Key Takeaways
- Duolingo (DUOL) climbed approximately 3% Monday, finishing near $101.43 amid a broader equity market bounce
- WTI crude oil declined 4% to $94.75 per barrel, alleviating concerns about Iranian supply chain disruptions
- Year-to-date, DUOL has plummeted 42.5% and now trades 81.2% beneath its 52-week peak of $540.68
- Bulls emphasize DUOL’s 10% free cash flow yield, more than $1B in net cash, and $360M in annual FCF
- Hedge fund ownership increased to 51 portfolios by Q4 2025’s close, versus 50 in the prior quarter
Duolingo shares advanced Monday as declining crude oil prices fueled optimism throughout equity markets. The uptick wasn’t driven by company-specific catalysts — rather, it reflected broad-based risk appetite returning.
West Texas Intermediate crude retreated 4% to settle at $94.75 per barrel following diminished anxieties about extended Strait of Hormuz closures. This helped propel the S&P 500 up 1.2%, marking its strongest single-session performance in over a month. Both the Dow Jones Industrial Average and Nasdaq Composite posted solid gains.
DUOL surged roughly 3% during intraday trading before settling moderately lower to close at $101.43 — representing a 3.1% increase from the prior session.
Just last Thursday, shares tumbled 3.2% as markets digested intensifying U.S.-Israeli operations targeting Iran. Those geopolitical developments sent oil prices soaring, sparked stagflation concerns, and led Goldman Sachs to downgrade its U.S. economic projections while flagging a 25% recession probability within twelve months.
Monday’s advance recouped a portion of those losses, though the broader trajectory for DUOL continues to look challenging.
Significant Year-to-Date Losses
Shares have collapsed 42.5% since the start of January and currently trade 81.2% below their 52-week high of $540.68 reached in May 2025. Someone who invested $1,000 in DUOL at its July 2021 initial public offering would now possess approximately $730.
Notwithstanding the sharp price erosion, an optimistic investment analysis making rounds on Substack suggests the market has incorrectly valued Duolingo. The central thesis: investors are overweighting AI disruption risks and misinterpreting temporary growth deceleration as permanent deterioration.
The optimistic perspective highlights robust underlying fundamentals. From IPO through present, daily active users expanded from 10.1 million to 52.7 million — representing a 51% compound annual growth rate. Paying subscribers surged from 2.5 million to 12.2 million (49% CAGR). Revenue jumped from $251 million to beyond $1 billion (43% CAGR). Free cash flow margins broadened from 5% to 35%.

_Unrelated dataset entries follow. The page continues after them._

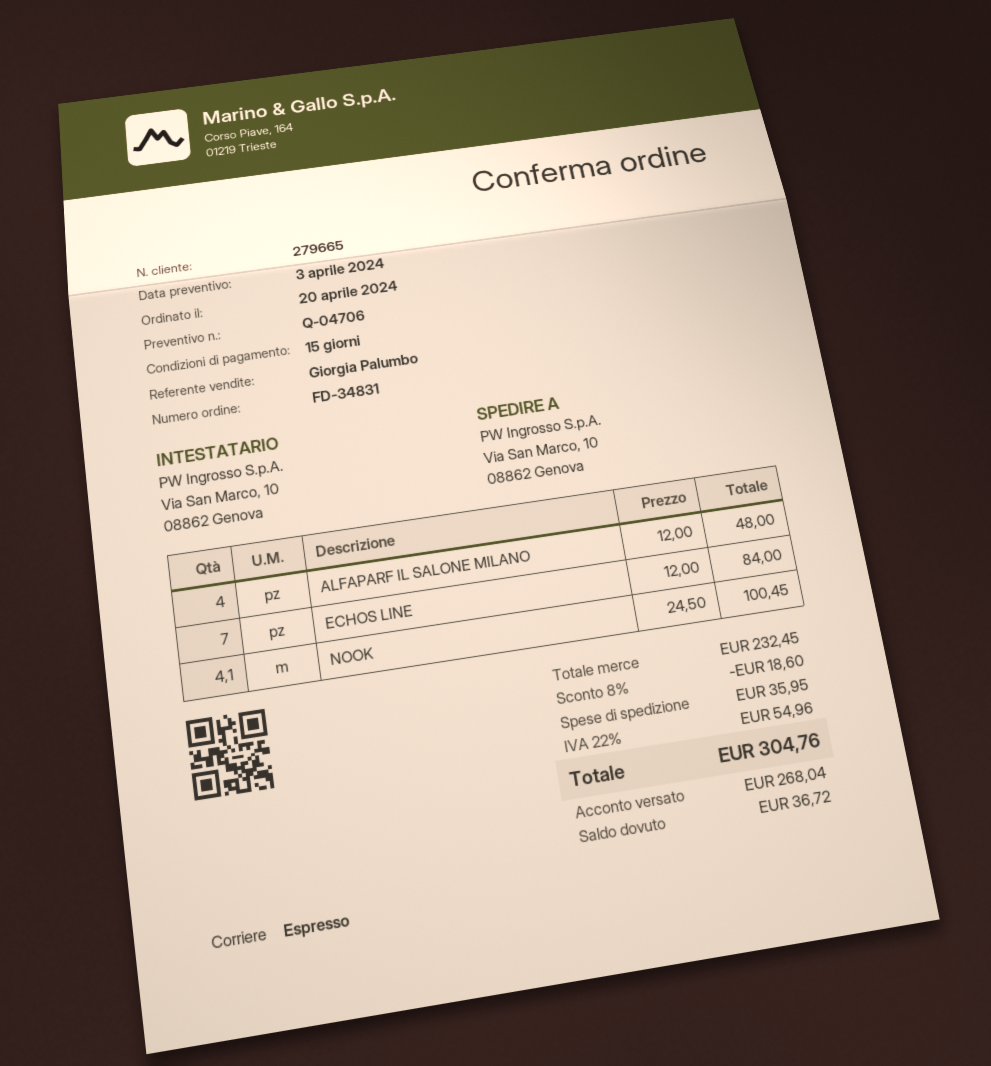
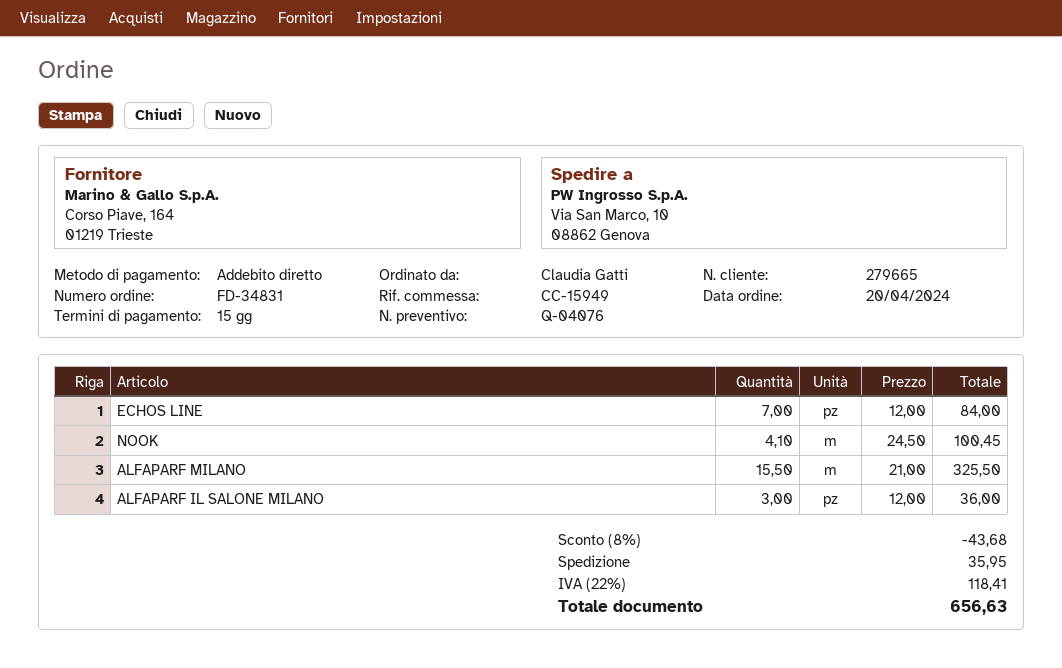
quote number: Q-04706 -> Q-04076
ALFAPARF IL SALONE MILANO: 4 x 12.00 = 48.00 -> 3 x 12.00 = 36.00
ALFAPARF MILANO: none -> 15.5 x 21.00 = 325.50
discount: 8% = 18.60 -> 8% = 43.68
tax: 22% = 54.96 -> 22% = 118.41
total: 304.76 -> 656.63

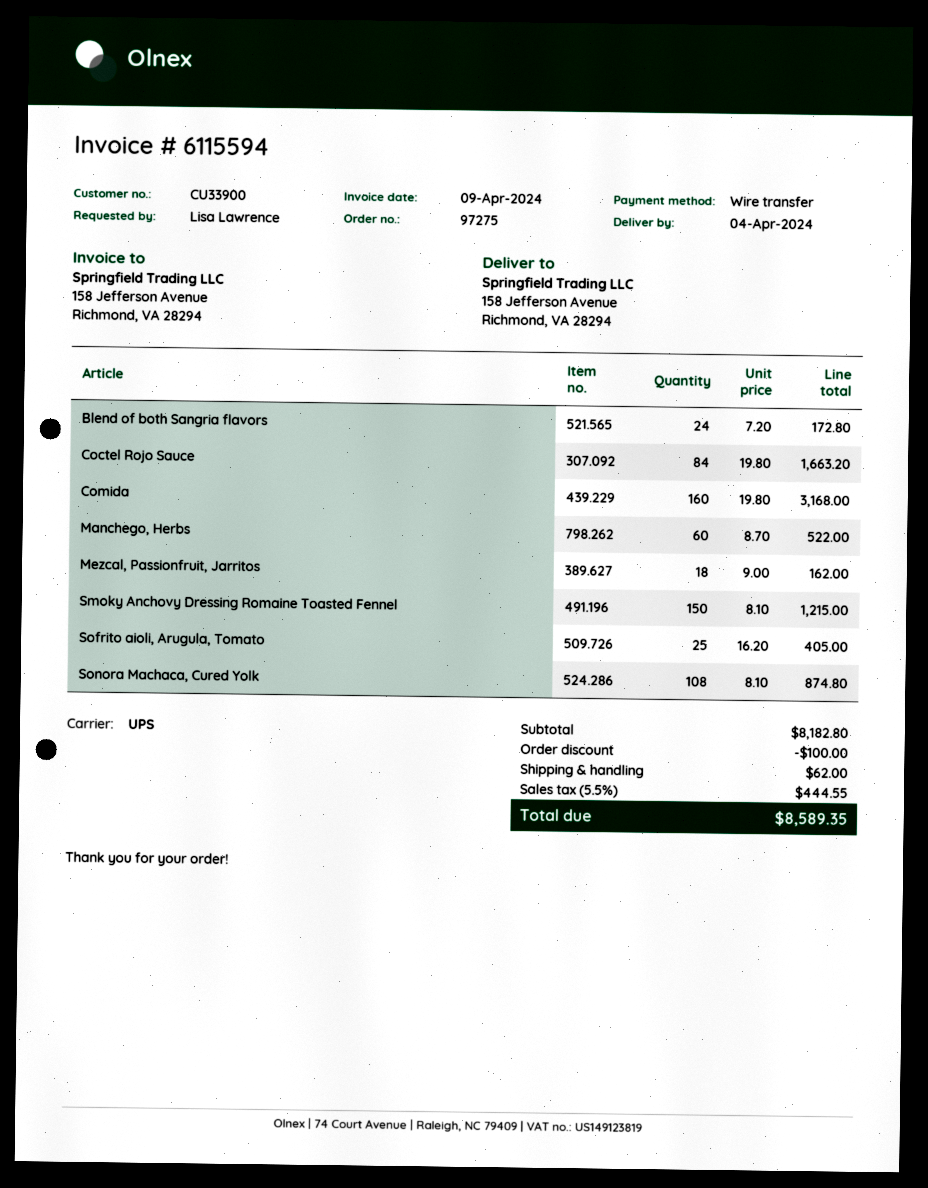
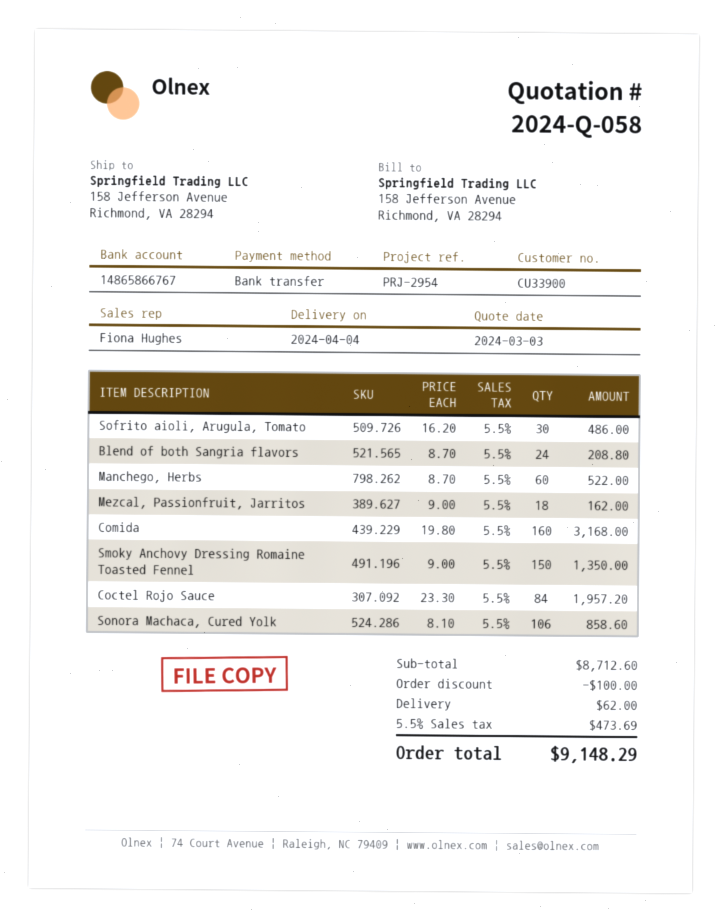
Blend of both Sangria flavors: 24 x 7.20 = 172.80 -> 24 x 8.70 = 208.80
Coctel Rojo Sauce: 84 x 19.80 = 1663.20 -> 84 x 23.30 = 1957.20
Smoky Anchovy Dressing Romaine Toasted Fennel: 150 x 8.10 = 1215.00 -> 150 x 9.00 = 1350.00
Sofrito aioli, Arugula, Tomato: 25 x 16.20 = 405.00 -> 30 x 16.20 = 486.00
Sonora Machaca, Cured Yolk: 108 x 8.10 = 874.80 -> 106 x 8.10 = 858.60
subtotal: 8182.80 -> 8712.60
tax: 5.5% = 444.55 -> 5.5% = 473.69
total: 8589.35 -> 9148.29

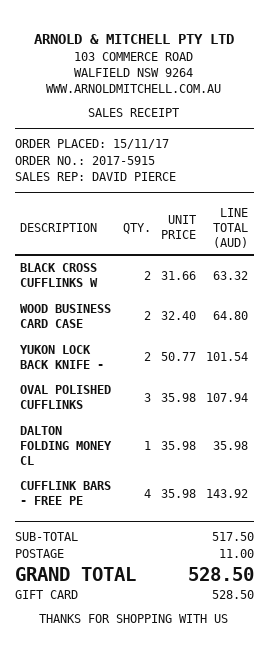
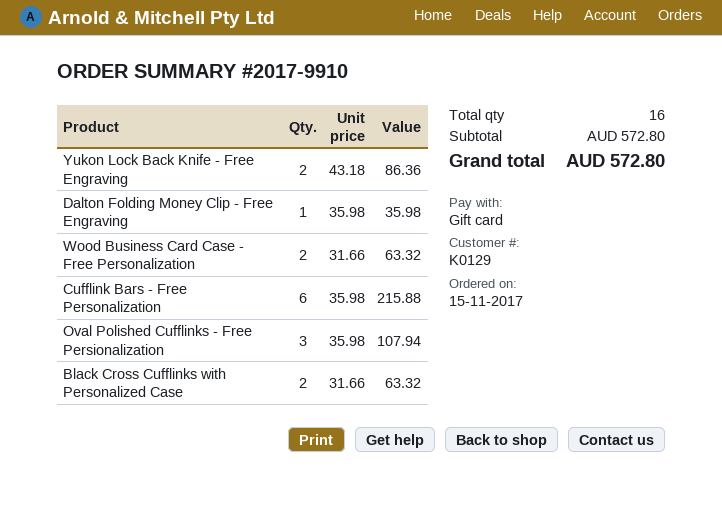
order number: 2017-5915 -> 2017-9910
WOOD BUSINESS CARD CASE: 2 x 32.40 = 64.80 -> 2 x 31.66 = 63.32
YUKON LOCK BACK KNIFE -: 2 x 50.77 = 101.54 -> 2 x 43.18 = 86.36
CUFFLINK BARS - FREE PE: 4 x 35.98 = 143.92 -> 6 x 35.98 = 215.88
subtotal: 517.50 -> 572.80
shipping: 11.00 -> none
total: 528.50 -> 572.80

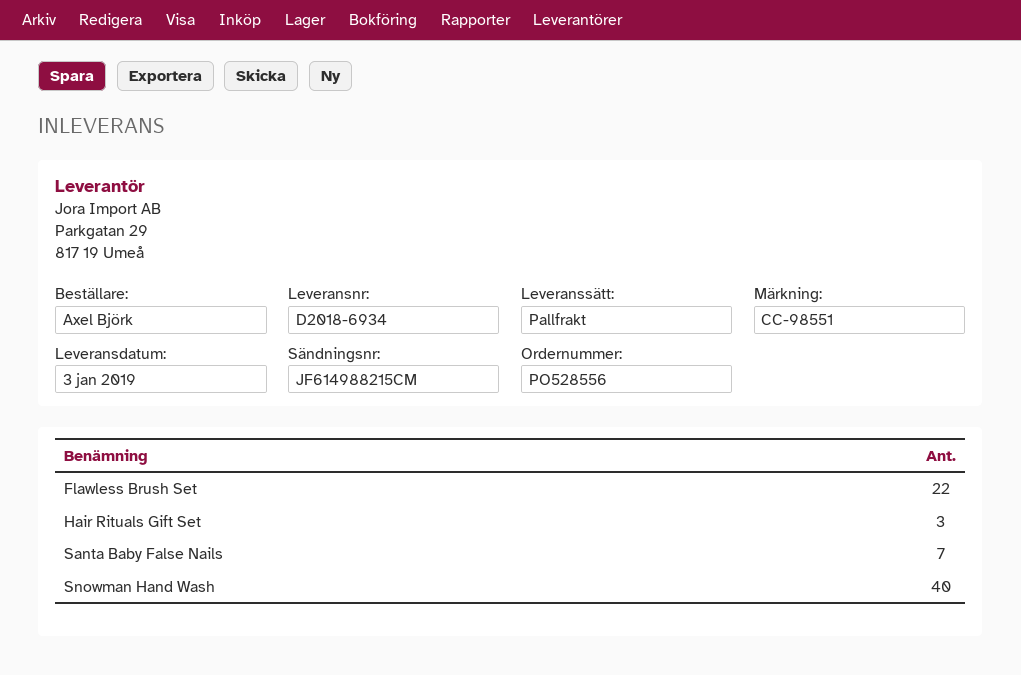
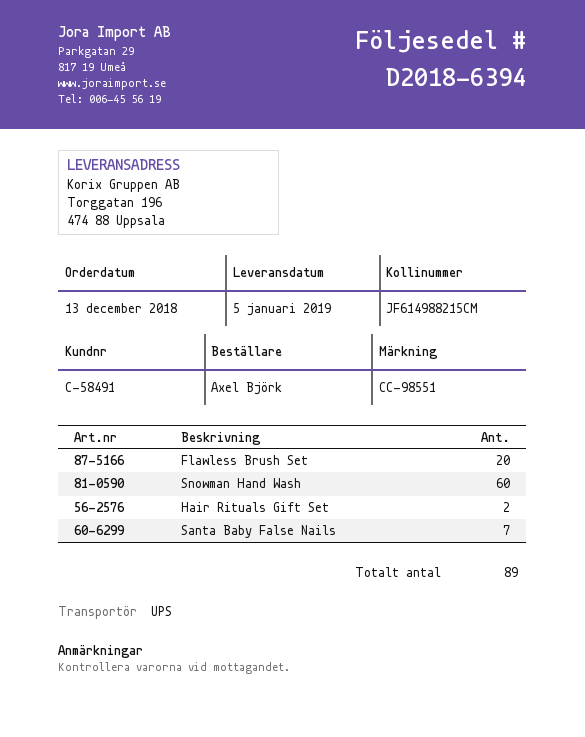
delivery note number: D2018-6934 -> D2018-6394
delivery date: 2019-01-03 -> 2019-01-05
shipping method: pallet freight -> UPS
Flawless Brush Set: 22 -> 20
Hair Rituals Gift Set: 3 -> 2
Snowman Hand Wash: 40 -> 60

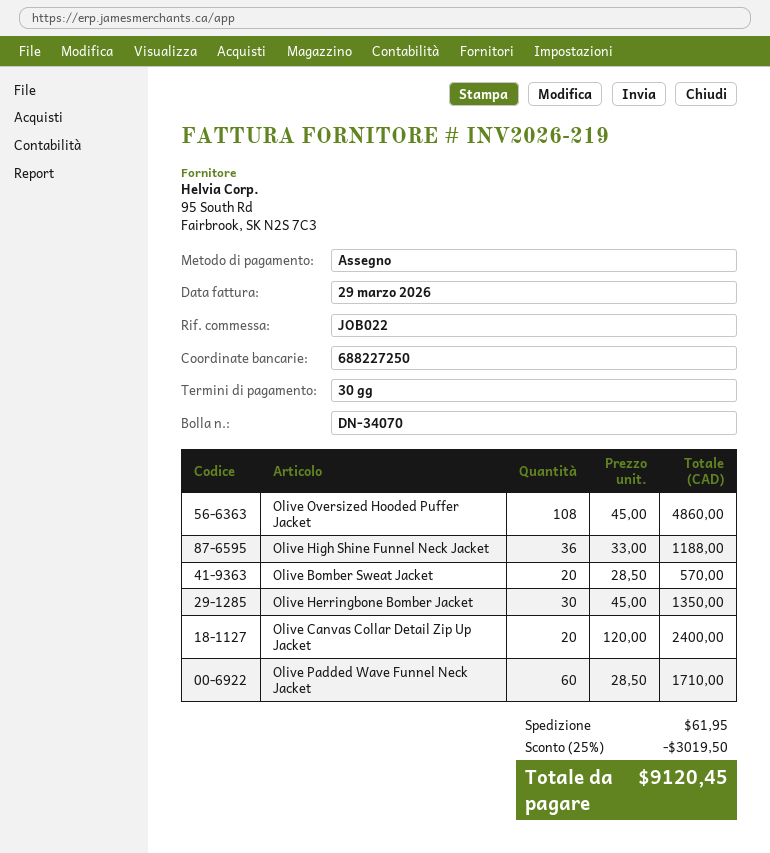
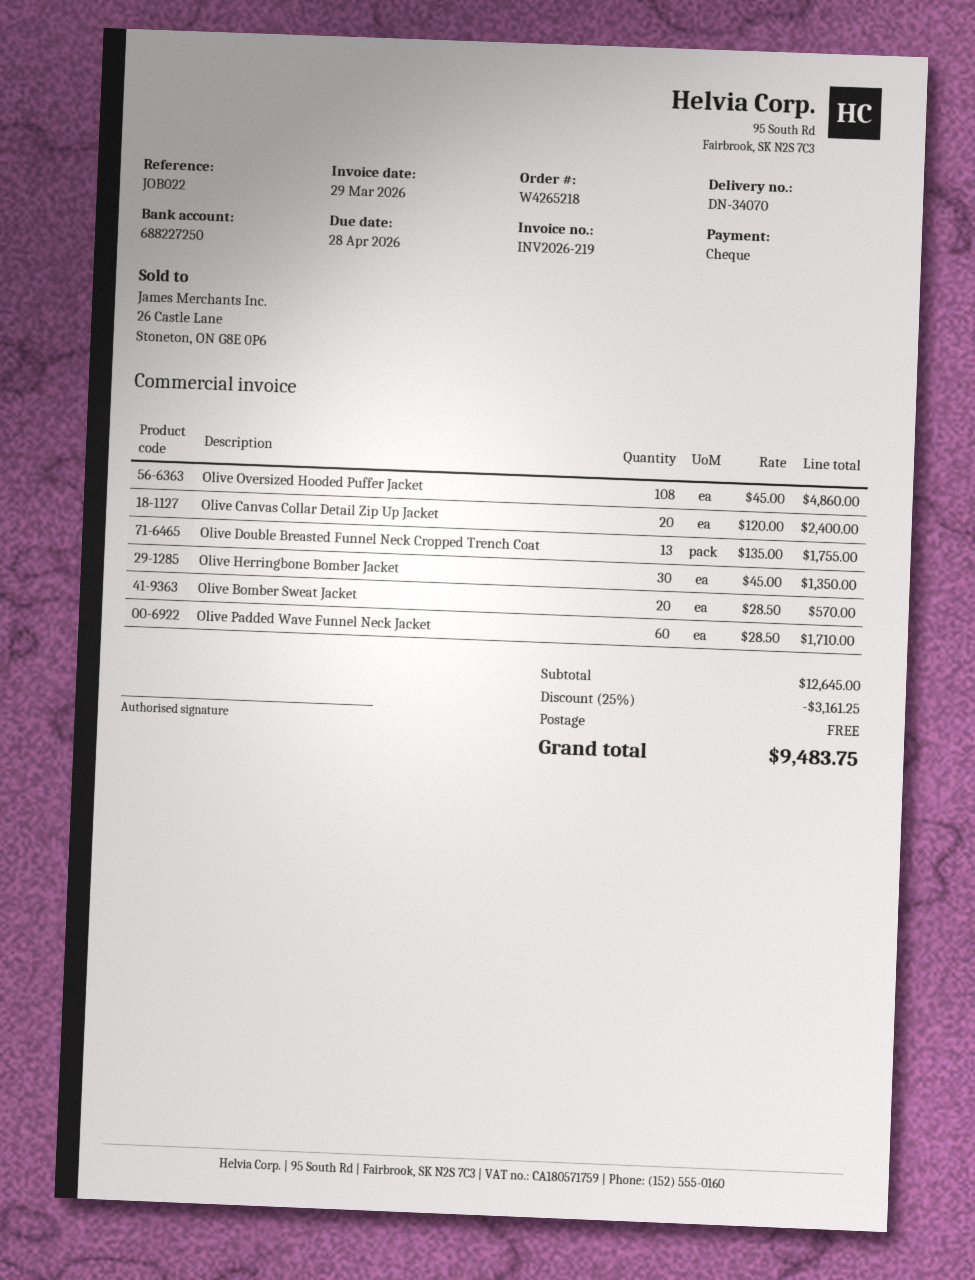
Olive High Shine Funnel Neck Jacket: 36 x 33.00 = 1188.00 -> none
Olive Double Breasted Funnel Neck Cropped Trench Coat: none -> 13 x 135.00 = 1755.00
discount: 25% = 3019.50 -> 25% = 3161.25
shipping: 61.95 -> 0.00
total: 9120.45 -> 9483.75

Financial Metrics and Balance Sheet Strength
At prevailing market prices, DUOL commands roughly 3x forward revenue alongside a 10% free cash flow yield and greater than $1 billion in net cash reserves. The company generates approximately $360 million in annual free cash flow.
Management unveiled a $400 million stock buyback authorization for 2026.
Leadership has simultaneously been channeling resources into new verticals — chess, music, and mathematics education — which supporters believe diversifies beyond core language instruction and mitigates AI displacement vulnerabilities.
The reasoning suggests that Duolingo’s behavioral engagement architecture — habit formation loops, gamification elements, structured learning pathways — cannot easily be duplicated with commodity AI solutions. With 133 million monthly active users and more than ten years of exclusive educational data, the platform possesses competitive advantages that emerging competitors lack.
Current growth slowdown, per this analysis, represents deliberate investment as leadership positions for anticipated MAU acceleration throughout 2027–2028.
By the conclusion of Q4 2025, 51 institutional hedge fund holdings included DUOL, increasing from 50 the previous quarter.